Use the queryset select_for_update introduced in Django 1.4 which does a row level locking in the database. All matched entries will be locked until the end of the transaction block, meaning that other transactions will be prevented from changing or acquiring locks on them. There are a few gotchas specific to datgabase backend so make sure to read up and test it before relying totally on it.

Some other ways to do it independent of the implementation is by customizing your models to have a locked boolean attribute. Not very neat but a workable solution. See What is the simplest way to lock an object in Django

Community
  • 1
  • 1
Pratik Mandrekar
  • 9,362
  • 4
  • 45
  • 65
  • Thanks Pratik!

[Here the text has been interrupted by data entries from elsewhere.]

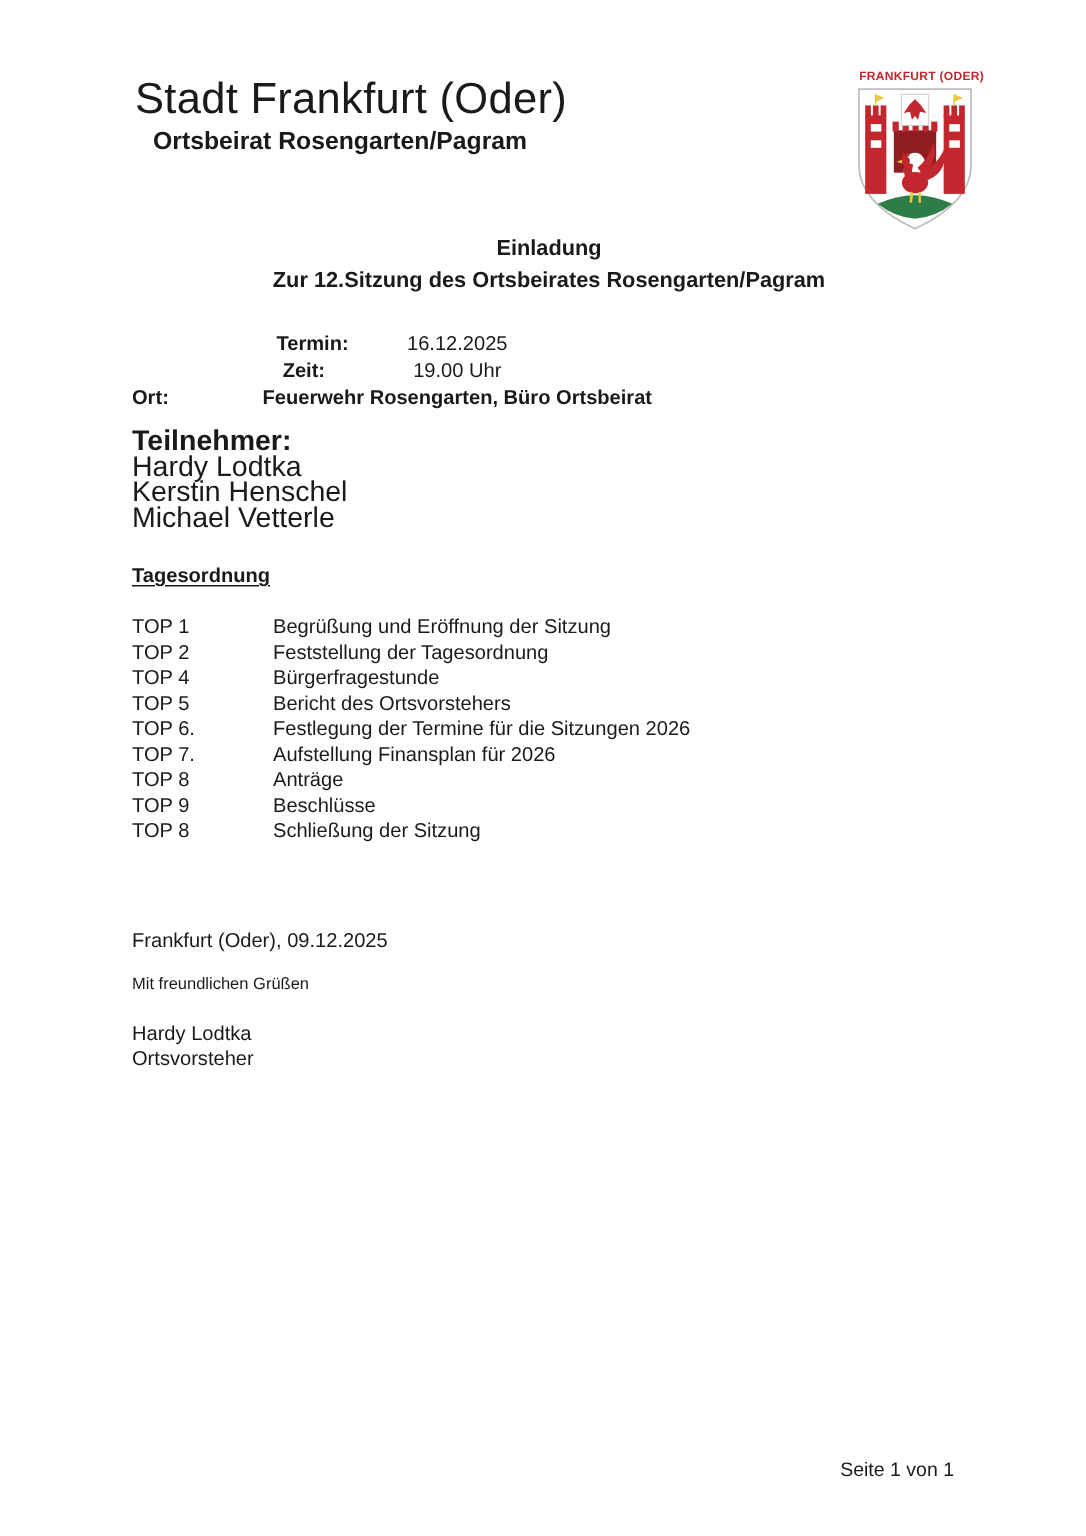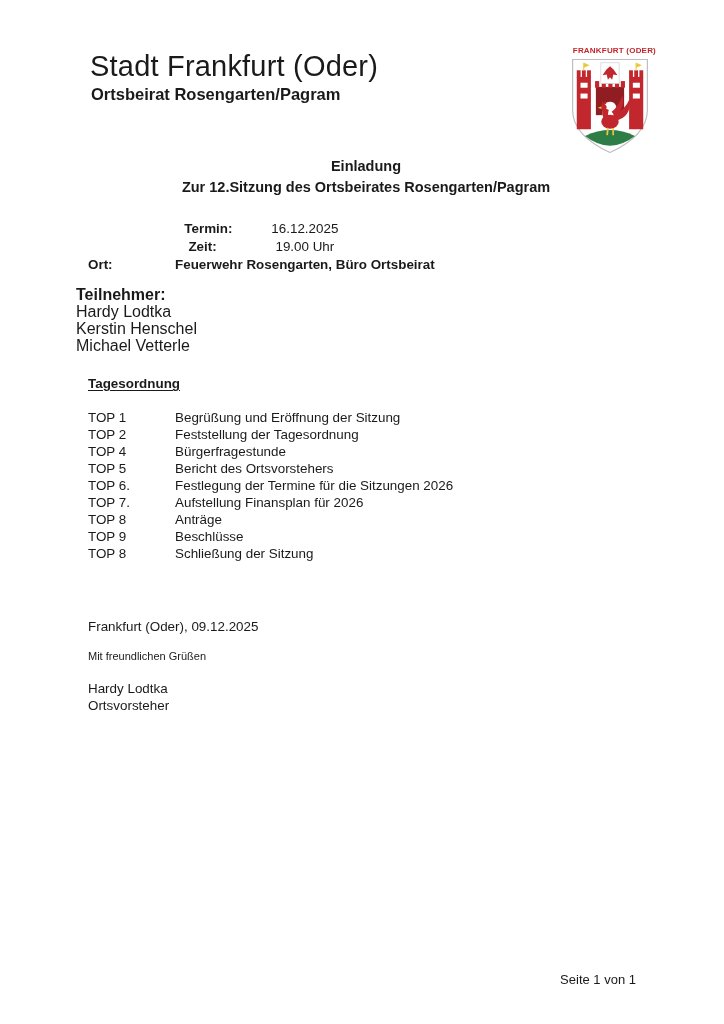--- a/index.html
+++ b/index.html
@@ -15,21 +15,21 @@
     width: 724px;
     height: 1024px;
     background: #ffffff;
     font-family: "Liberation Sans", "DejaVu Sans", sans-serif;
     color: var(--ink);
     overflow: hidden;
   }
   
   .header-left { position: absolute; left: 90px; top: 50px; }
   .doc-title { margin: 0; font-size: 29px; font-weight: 400; letter-spacing: 0.2px; color: var(--ink); }
-  .doc-subtitle { margin: 2px 0 0 1px; font-size: 16.5px; font-weight: 700; color: var(--ink); }
+  .doc-subtitle { margin: 2px 0 0 12px; font-size: 16.5px; font-weight: 700; color: var(--ink); }
 
   
   .crest { position: absolute; left: 564px; top: 46px; width: 92px; text-align: right; }
   .crest-caption { font-size: 8px; font-weight: 700; color: var(--crest-red); letter-spacing: 0.2px; margin-bottom: 2px; white-space: nowrap; }
   .crest-svg { display: block; margin: 0 auto; }
   .c-red { fill: var(--crest-red); }
   .c-darkred { fill: #8f1d22; }
   .c-green { fill: var(--crest-green); }
   .c-yellow { fill: var(--crest-yellow); }
 
@@ -37,27 +37,27 @@
   .invitation { position: absolute; left: 0; right: 0; top: 156px; text-align: center; font-size: 14.5px; font-weight: 700; line-height: 21px; padding-left: 8px; }
 
   
   .meta { position: absolute; left: 88px; top: 220px; font-size: 13.4px; line-height: 18px; }
   .meta-row { display: flex; justify-content: center; }
   .meta-label { width: 87px; font-weight: 700; flex: 0 0 87px; }
   .meta-value { font-weight: 400; }
   .meta-value.bold { font-weight: 700; }
 
   
-  .participants { position: absolute; left: 76px; top: 286px; font-size: 16px; line-height: 17px; }
+  .participants { position: absolute; left: 88px; top: 286px; font-size: 19px; line-height: 17px; }
   .participants-label { font-weight: 700; }
 
   
   .agenda-heading { position: absolute; left: 88px; top: 376px; font-size: 13.4px; font-weight: 700; text-decoration: underline; text-underline-offset: 2px; }
   .agenda { position: absolute; left: 88px; top: 409px; font-size: 13.4px; line-height: 17px; width: 560px; }
-  .agenda-row { display: flex; align-items: center; }
+  .agenda-row { display: flex; align-items: center; gap: 7px; }
   .agenda-top { width: 87px; flex: 0 0 87px; }
   .agenda-text { width: 468px; }
 
   
   .closing-date { position: absolute; left: 88px; top: 619px; font-size: 13.4px; }
   .closing-greeting { position: absolute; left: 88px; top: 650px; font-size: 11px; }
   .closing-signature { position: absolute; left: 88px; top: 680px; font-size: 13.4px; line-height: 17px; }
 
   
   .footer { position: absolute; top: 972px; right: 88px; font-size: 13px; }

We're trying select_for_update() ... give us a few days to see if it works. The concurrent requests happen each couple of days ... – Simon Steinberger Sep 21 '12 at 15:57
2

Some suggestions:

  • It'd be better to move time-consuming calculations from request-response cycle to background. Message queues could be used here (like popular celery). I think it's the best solution, but it may require some additional administration that could be overkill for simple tasks;
  • If you use cache, you could set a flag that object is locked. If cache is common for different interpreters (like memcached), it'll work even if you have many Python interpreters that run your app;
  • You could schedule update procedure (using cron and custom Django management command) to update all objects that were updated >24 hours ago. It'll work unless you have huge amount of objects and considerable time of processing.
demalexx
  • 4,661
  • 1
  • 30
  • 34
  • Thanks, I like and appreciate your suggestions. However, we really do have a huge amount of objects, which is why we had to replace our cronjob with this "real time" system :) The cronjob would have had to run so often, that it just wouldn't make sense any longer ... – Simon Steinberger Sep 23 '12 at 09:41
  • @Nasmon, then message queues would be the best solution, if you agree to spend some time setting it up :) – demalexx Sep 23 '12 at 09:44
  • I've put Celery on our todo list .. sounds really good! For the moment, and as a quick solution, select_for_update works well. – Simon Steinberger Sep 24 '12 at 08:26
2

Short version:

@transaction.commit_on_success
def update_article( article_id ):
    article = Article.objects.select_for_update().get( pk = article_id )
    if (datetime.now() - article.updated).days > 1:
        # do some time consuming calculations
        article.updated = datetime.now()
        article.save()

select_for_update() locks the db row (article with ID article_ID). The row gets unlocked at the end of the transaction, wich is at the end of the function since update_article() is wrapped by @transaction.commit_on_success.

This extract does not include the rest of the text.